# WHAT YOU HAVE TO DO
Which of the lines in the data mention the string "style"? List them all.

# User interface change data
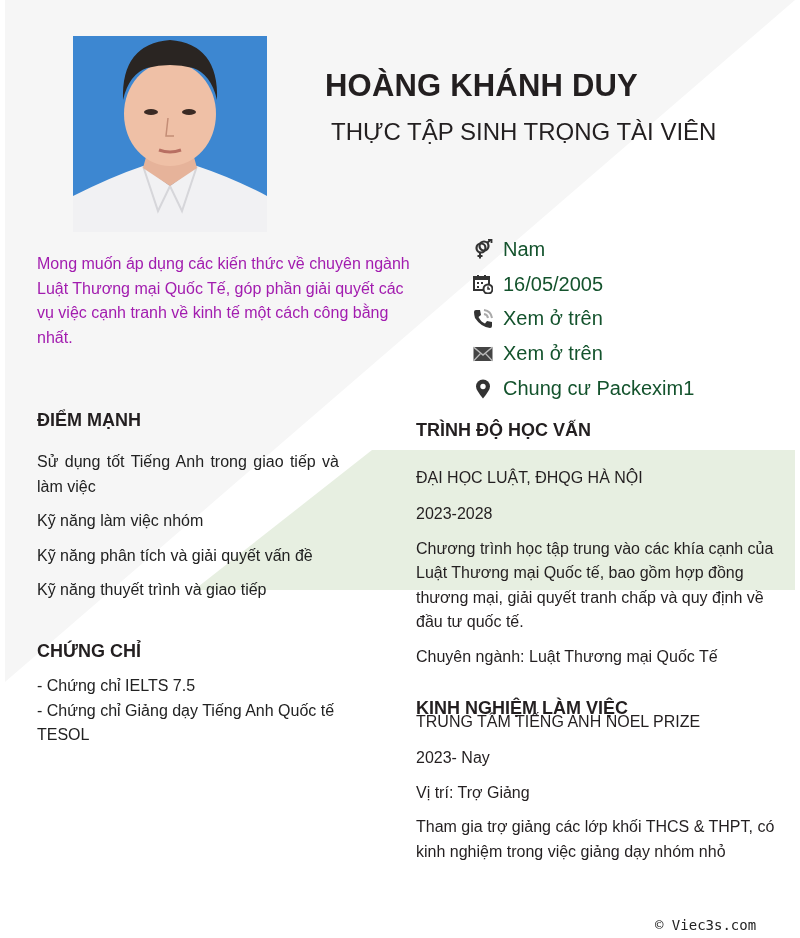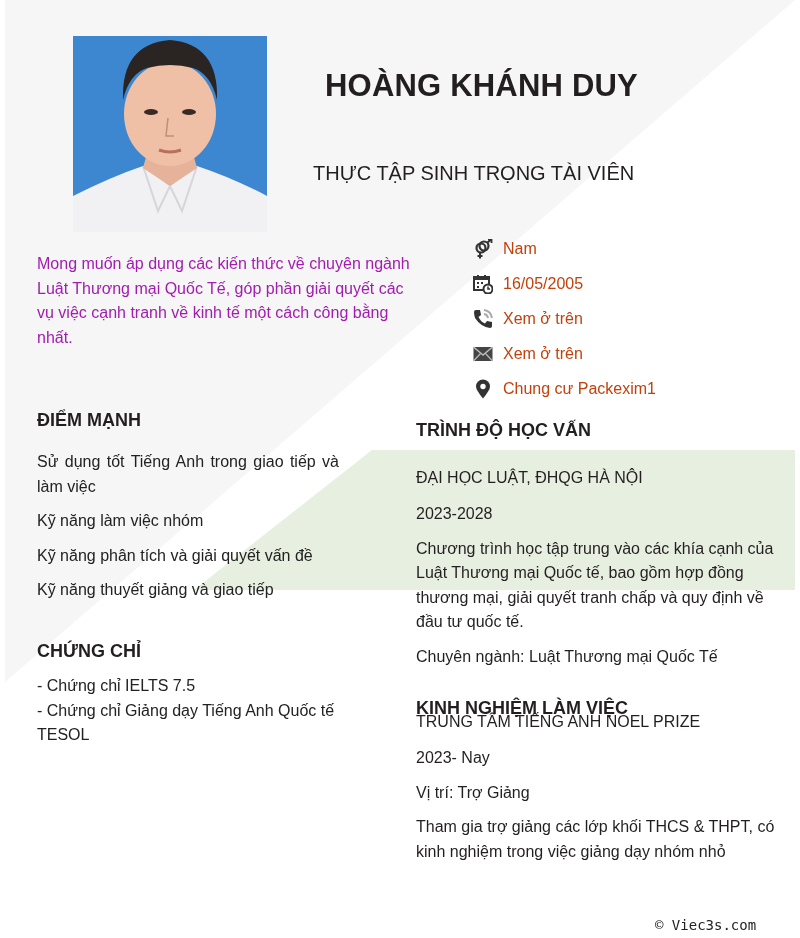--- a/index.html
+++ b/index.html
@@ -15,28 +15,28 @@
       position: absolute; left: 73px; top: 36px; width: 194px; height: 196px;
       background: #3d87d1; overflow: hidden;
     }
     .photo svg { display: block; }
 
     .name {
       position: absolute; left: 325px; top: 68px;
       font-size: 31px; font-weight: bold; color: #231f20; letter-spacing: 0.2px;
     }
     .title {
-      position: absolute; left: 313px; top: 118px;
-      font-size: 20px; color: #231f20; margin-top: 44px;
+      position: absolute; left: 331px; top: 118px;
+      font-size: 24px; color: #231f20;
     }
 
     .contacts { position: absolute; left: 472px; top: 232px; }
     .contact { display: flex; align-items: center; height: 34.8px; }
     .contact .ic { width: 22px; height: 22px; margin-right: 9px; display: flex; align-items: center; justify-content: center; }
-    .contact .txt { font-size: 16px; color: #c2410c; }
+    .contact .txt { font-size: 20px; color: #14532d; }
 
     .objective {
       position: absolute; left: 37px; top: 252px; width: 380px;
       font-size: 16px; line-height: 24.6px; color: #a21caf;
     }
 
     .sec-title { position: absolute; font-size: 18px; font-weight: bold; color: #231f20; }
 
     .strengths { position: absolute; left: 37px; top: 450px; width: 302px; }
     .strengths .item { font-size: 16px; line-height: 24.6px; margin-bottom: 10px; text-align: justify; text-align-last: left; }
@@ -148,21 +148,21 @@
     </div>
   </div>
 
   <div class="objective">Mong muốn áp dụng các kiến thức về chuyên ngành Luật Thương mại Quốc Tế, góp phần giải quyết các vụ việc cạnh tranh về kinh tế một cách công bằng nhất.</div>
 
   <div class="sec-title" style="left:37px; top:410px;">ĐIỂM MẠNH</div>
   <div class="strengths">
     <div class="item">Sử dụng tốt Tiếng Anh trong giao tiếp và làm việc</div>
     <div class="item">Kỹ năng làm việc nhóm</div>
     <div class="item">Kỹ năng phân tích và giải quyết vấn đề</div>
-    <div class="item">Kỹ năng thuyết giảng và giao tiếp</div>
+    <div class="item">Kỹ năng thuyết trình và giao tiếp</div>
   </div>
 
   <div class="sec-title" style="left:37px; top:641px;">CHỨNG CHỈ</div>
   <div class="certs">
     <div class="item">- Chứng chỉ IELTS 7.5</div>
     <div class="item">- Chứng chỉ Giảng dạy Tiếng Anh Quốc tế TESOL</div>
   </div>
 
   <div class="sec-title" style="left:416px; top:420px;">TRÌNH ĐỘ HỌC VẤN</div>
   <div class="edu">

# TASK OUTPUT
   <div class="sec-title" style="left:37px; top:410px;">ĐIỂM MẠNH</div>
   <div class="sec-title" style="left:37px; top:641px;">CHỨNG CHỈ</div>
   <div class="sec-title" style="left:416px; top:420px;">TRÌNH ĐỘ HỌC VẤN</div>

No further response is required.